Ya se sabe que un periodista o un columnista de la prensa no tienen ni una cienmilésima parte del gancho de un futbolista. Incluso un comunicador de la televisión es un don nadie si no se dedica a cultivar las bajas pasiones que excitan el corazón, el bazo o la víscera que regule las funciones políticas del organismo. Por eso llama la atención el fichaje por parte de El País de Jordi Amat, articulista de referencia hasta ahora de La Vanguardia y autor del libro de éxito del año, El fill del xofer, sobre Alfons Quintà, fundador de TV3. El cambio de escudería se produce cuando el columnista, que se había cocinado durante años, se destapa como uno de los autores más vendidos en las librerías.

Los editores aún le andan dando vueltas a la remontada de ventas de libros precisamente durante la pandemia de covid-19, restregándose los ojos. A la cabeza de la tendencia, El fill del xofer, diez ediciones de la versión en catalán, una obra de no ficción que parecería una novela o un reportaje largo si no fuese porque es un ensayo político en clave narrativa basado en hechos. El autor, un filólogo que ha hecho el trabajo que debería haber comenzado a hacer un periodista de redacción y nos ha pasado la mano por la cara a todos los que deberíamos haber sido capaces de explicar al público con claridad y decisión cómo el cambio de hegemonía en Catalunya fue cosa de la osadía de unos (con fuertes dosis de intimidación) y de la desorientación de otros (con cantidades no menores de autoconfianza inconsciente).

Porque la gracia de Jordi Amat al construir su relato ha sido armarlo sobre un enorme macguffin: la personalidad enfermiza de Alfons Quintà y su triple destino de chantajista, asesino y suicida. El relato atrae al explicar lo que parece la aventura de un self made man torcido por una maldición psicoanalítica cuando en realidad quiere mostrar cómo las sociedades aceleran sus procesos de cambio de grado o por fuerza en momentos en que los dirigentes se guardan en el bolsillo las buenas maneras y dan paso adelante a los ejecutores desacomplejados. Y, sobre todo, en ausencia de clases dirigentes dignas de tal nombre y en la presencia de un intento de crear una nueva.

La brillante capacidad de interrogarse a sí mismo que ha llevado a Jordi Amat a ser fichado por un diario que quiere recuperar liderato y prestigio se produce en uno de aquellos momentos en que El País se muestra al público con voluntad de crear opinión y envía esta señal mirando a Catalunya. La nueva dirección nombra a un catalán, Jordi Gràcia, subdirector de opinión, y precisamente, igual que Amat, crítico literario, historiador de la literatura y ensayista de la crítica social y política, que ha reivindicado la vigencia de una socialdemocracia despojada de sus peores vicios.

Gràcia y Amat aman el periodismo y están fascinados por la profesión (uno diría por lo que es y sobre todo por lo que podría llegar a ser). El primero es hijo de uno de los mejores reporteros de la prensa barcelonesa en el momento de la ruptura generacional en la profesión pasado el franquismo, Vicenç Gràcia, miembro del equipo que llevó a Interviu a su gran éxito de la mano de Josep Ilario y Darío Giménez de Cisneros; el segundo, un observador atento del hábitat de los periodistas catalanes desde un exterior muy próximo que le lleva a saber más cosas de nosotros que nosotros mismos, y de aquí el éxito del libro sobre Quintà y la elección del personaje.

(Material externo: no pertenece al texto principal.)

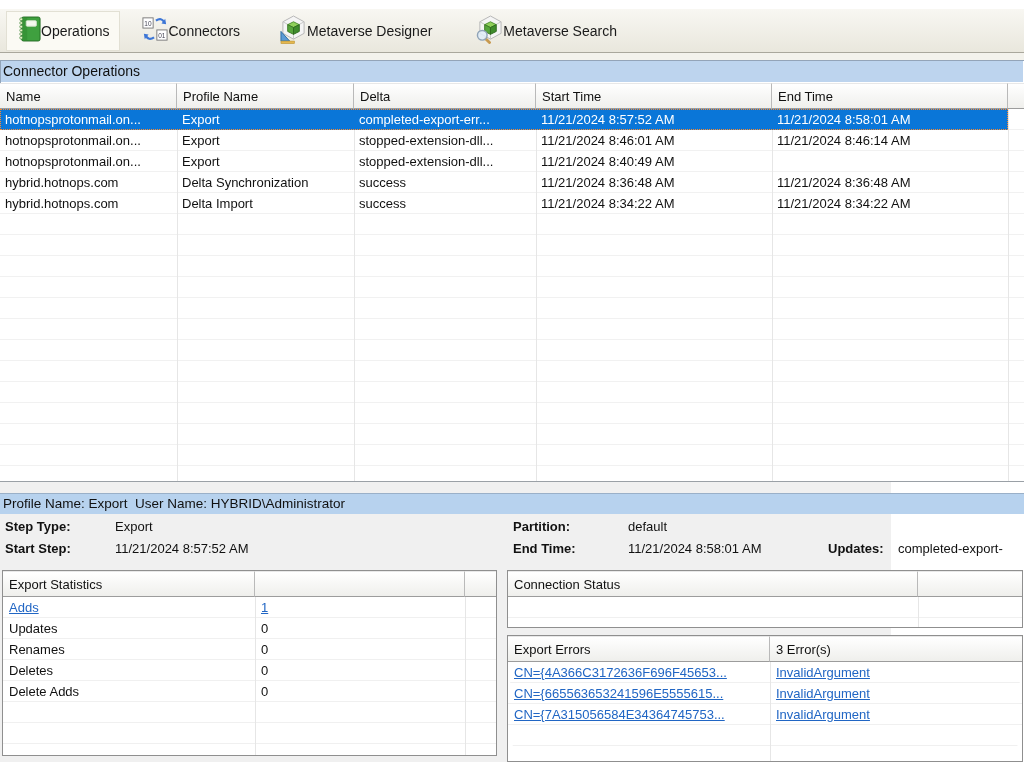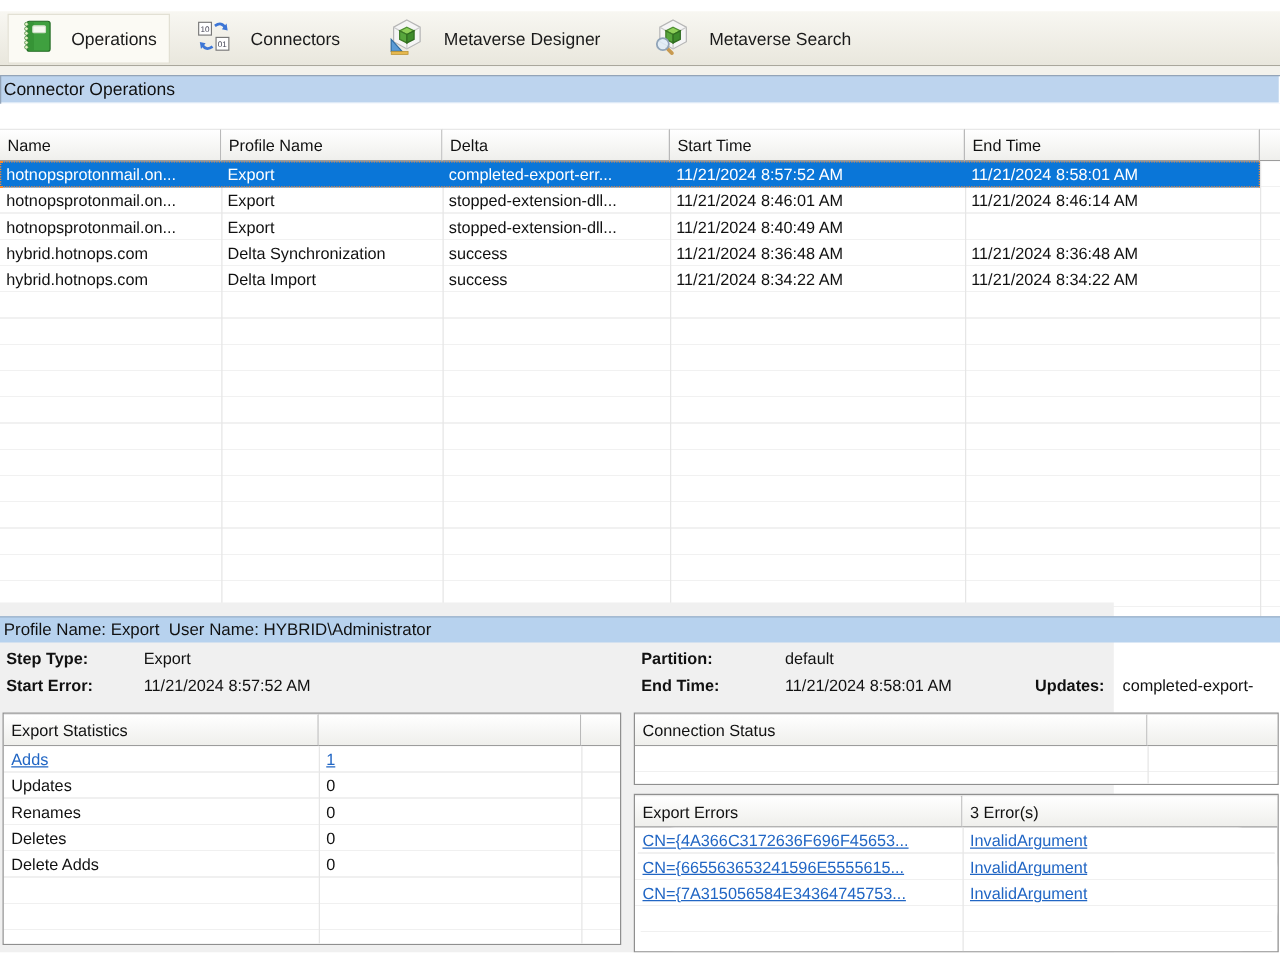--- a/index.html
+++ b/index.html
@@ -6,34 +6,34 @@
   body{width:1024px;height:762px;overflow:hidden;position:relative;background:#fff;
        font-family:"Liberation Sans","DejaVu Sans",sans-serif;font-size:13px;color:#111;}
   .abs{position:absolute;}
 
   
   .topstrip{top:0;left:0;width:1024px;height:9px;background:#fff;}
   .toolbar{top:9px;left:0;width:1024px;height:44px;box-sizing:border-box;
            background:linear-gradient(#f8f7f2,#e9e7dd);border-bottom:1px solid #a9a79c;
            display:flex;align-items:center;padding-left:6px;}
   .substrip{top:53px;left:0;width:1024px;height:7px;background:#f3f2ec;}
-  .tool-btn{height:40px;display:flex;align-items:center;gap:16px;padding:0 10px;
+  .tool-btn{height:40px;display:flex;align-items:center;gap:0;padding:0 10px;
             font-size:14px;color:#1a1a1a;cursor:pointer;white-space:nowrap;}
   .tool-btn.selected{background:#fbfaf4;border:1px solid #e2e0d4;box-sizing:border-box;}
   .tool-btn + .tool-btn{margin-left:12px;}
   .tool-btn svg{flex:0 0 auto;}
 
   
   .section-bar{top:60px;left:0;width:1024px;height:23px;box-sizing:border-box;background:#bdd4ee;
                box-shadow:inset 1px 1px 0 #93a4b8, inset -1px -1px 0 #ffffff;
                font-size:14px;line-height:23px;padding-left:3px;color:#101010;}
 
   
   .lv{top:83px;left:0;width:1024px;height:399px;background:#fff;border-bottom:1px solid #9aa0a6;box-sizing:border-box;}
-  .lv-header{display:flex;height:26px;margin-top:20px;}
+  .lv-header{display:flex;height:26px;}
   .hcell{box-sizing:border-box;background:linear-gradient(#ffffff,#efefec);
          border-right:1px solid #b9b9b9;border-bottom:1px solid #9c9c9c;border-top:1px solid #e8e8e8;
          padding:0 6px;display:flex;align-items:center;font-size:13px;color:#111;
          overflow:hidden;white-space:nowrap;cursor:default;}
   .lv-body{position:relative;height:372px;
            background:repeating-linear-gradient(to bottom,#ffffff 0 20px,#f1f1f1 20px 21px);}
   .vline{position:absolute;top:0;bottom:0;width:1px;background:#e6e6e6;}
   .lv-row{position:relative;display:flex;height:21px;box-sizing:border-box;align-items:center;cursor:default;}
   .lv-row .cell{box-sizing:border-box;padding-left:5px;overflow:hidden;white-space:nowrap;}
   .lv-row.selected{background:#0a76d8;color:#fff;width:1008px;
@@ -189,21 +189,21 @@
 </div>
 
 <div class="abs bottom">
   <div class="abs profile-bar">Profile Name: Export  User Name: HYBRID\Administrator</div>
 
   <span class="fld b" style="left:5px;top:37px;">Step Type:</span>
   <span class="fld" style="left:115px;top:37px;">Export</span>
   <span class="fld b" style="left:513px;top:37px;">Partition:</span>
   <span class="fld" style="left:628px;top:37px;">default</span>
 
-  <span class="fld b" style="left:5px;top:59px;">Start Error:</span>
+  <span class="fld b" style="left:5px;top:59px;">Start Step:</span>
   <span class="fld" style="left:115px;top:59px;">11/21/2024 8:57:52 AM</span>
   <span class="fld b" style="left:513px;top:59px;">End Time:</span>
   <span class="fld" style="left:628px;top:59px;">11/21/2024 8:58:01 AM</span>
   <span class="fld b" style="left:828px;top:59px;">Updates:</span>
   <span class="fld" style="left:898px;top:59px;">completed-export-</span>
 
   <div class="panel" style="left:2px;top:88px;width:495px;height:186px;">
     <div class="p-header">
       <div class="hcell sc0">Export Statistics</div>
       <div class="hcell sc1"></div>

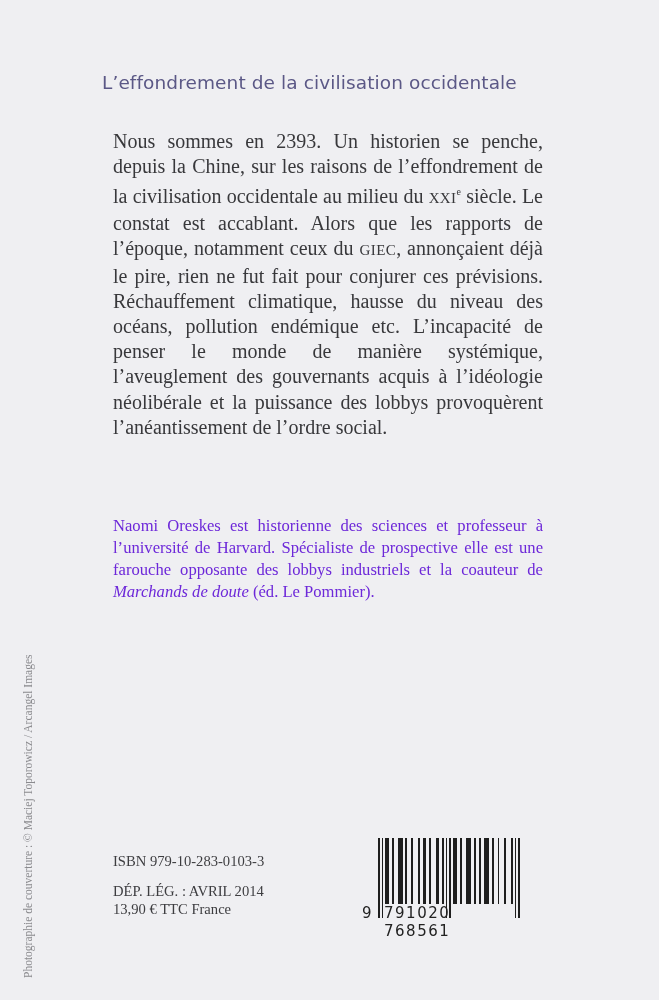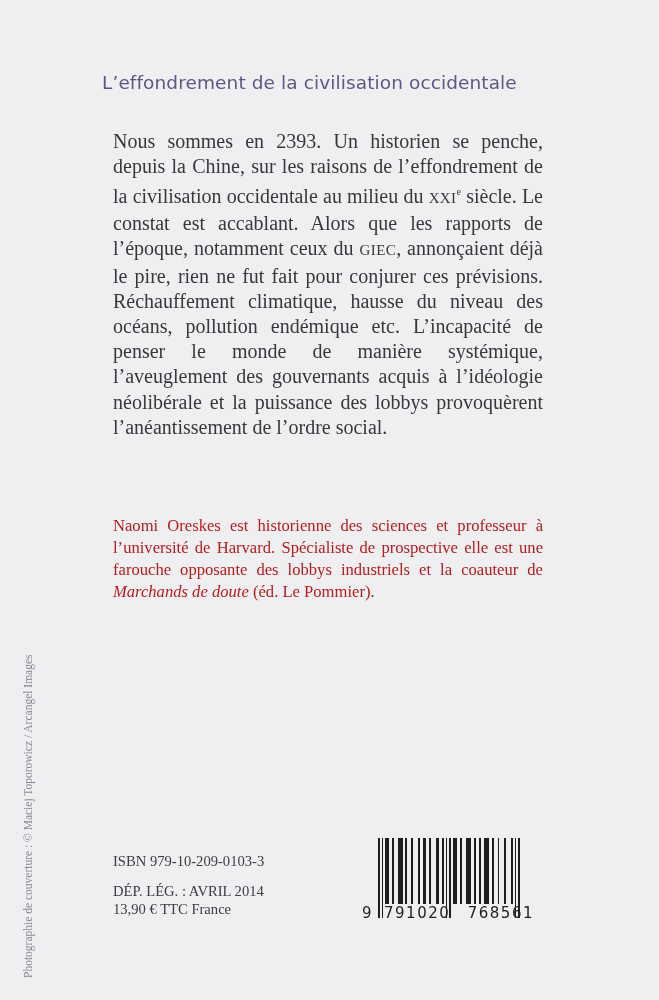--- a/index.html
+++ b/index.html
@@ -22,21 +22,21 @@
       font-size: 20px; line-height: 25.2px; text-align: justify;
       color: #38383b;
     }
     .blurb p { margin: 0; }
     .blurb p.indent { text-indent: 29px; }
     .sc { font-size: 15px; letter-spacing: 0.4px; }
     .authors {
       position: absolute; left: 113px; top: 515px; width: 430px;
       font-family: "Liberation Serif", "DejaVu Serif", serif;
       font-size: 16.6px; line-height: 22px; text-align: justify;
-      color: #b91c1c;
+      color: #6d28d9;
     }
     .authors p { margin: 0 0 14px 0; }
     .authors em { font-style: italic; }
     .legal {
       position: absolute; left: 113px; top: 852px;
       font-family: "Liberation Serif", "DejaVu Serif", serif;
       font-size: 14.6px; color: #3d3d40; line-height: 18px;
     }
     .legal .isbn { margin-bottom: 12px; }
     .credit {
@@ -57,39 +57,39 @@
       position: absolute; left: 16px; top: 0; height: 80px; width: 165px;
       display: flex; align-items: flex-start;
     }
     .bar { background: #1e1e1e; height: 66px; }
     .bar.guard { height: 80px; }
     .gap { height: 66px; }
     .barcode-digits {
       position: absolute; left: 22px; top: 66px; width: 150px;
       display: flex; justify-content: space-between;
       font-family: "DejaVu Sans", "Liberation Sans", sans-serif;
-      font-size: 15px; color: #222; letter-spacing: 1.5px;
+      font-size: 15px; color: #222; letter-spacing: 1.5px; flex-direction: column;
     }
     .barcode-digits span { display: block; }
   </style>
 </head>
 <body>
 
 <div class="title">L’effondrement de la civilisation occidentale</div>
 
 <div class="blurb">
   <p><span>Nous sommes en 2393. Un historien se penche, depuis la Chine, sur les raisons de l’effondrement de la civilisation occidentale au milieu du </span><span class="sc">XXI</span><sup style="font-size:10px">e</sup><span> siècle. Le constat est accablant. Alors que les rapports de l’époque, notamment ceux du </span><span class="sc">GIEC</span><span>, annonçaient déjà le pire, rien ne fut fait pour conjurer ces prévisions. Réchauffement climatique, hausse du niveau des océans, pollution endémique etc. L’incapacité de penser le monde de manière systémique, l’aveuglement des gouvernants acquis à l’idéologie néolibérale et la puissance des lobbys provoquèrent l’anéantissement de l’ordre social.</span></p>
 </div>
 
 <div class="authors">
   <p><span>Naomi Oreskes est historienne des sciences et professeur à l’université de Harvard. Spécialiste de prospective elle est une farouche opposante des lobbys industriels et la coauteur de </span><em>Marchands de doute</em><span> (éd. Le Pommier).</span></p>
 </div>
 
 <div class="legal">
-  <div class="isbn">ISBN 979-10-209-0103-3</div>
+  <div class="isbn">ISBN 979-10-283-0103-3</div>
   <div>DÉP. LÉG. : AVRIL 2014</div>
   <div>13,90 € TTC France</div>
 </div>
 
 <div class="credit">Photographie de couverture : © Maciej Toporowicz / Arcangel Images</div>
 
 <div class="barcode-wrap">
   <div class="barcode-prefix">9</div>
   <div class="bars">
     <div class="bar guard" style="width:1.5px"></div>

Recordemos la advertencia que en los ferrocarriles franceses nos avisa del peligro de cruzar las vías: “Un train en peut cacher un autre”. El tren al cual Jordi Amat está atento en su bestseller es si en Catalunya existe aún una clase dirigente o si el macguffin simboliza en realidad una autoimmolación. Lo que parece destacable del traspaso del ‘Barça’ al ‘Madrid’ del articulista estrella nos lleva a preguntarnos –un tren que oculta otro— no tanto por el fichaje sino por la renuncia de La Vanguardia a un autor brillante, fresco, agudo y que ha demostrado en el mercado puro y duro la capacidad de atracción de público.

Un observador fino como él mismo habrá hallado indicios que le puedan llevar a responder las grandes preguntas: ¿es todavía el catalanismo capaz de ser un espacio sociopolítico, cultural y económico que pueda ser un ámbito de encuentro y acuerdo entre clases, grupos y corrientes culturales o un tren que ya ha pasado mientras otro convoy, ruidoso, lo estaba escondiendo? ¿Quedan clases dirigentes en Catalunya, lo son realmente las que parecen serlo? ¿Hay posibilidades de que en Catalunya aparezcan grupos con visión de futuro capaces de conducir el país hacia el progreso? ¿Hay medios de comunicación con esta última visión?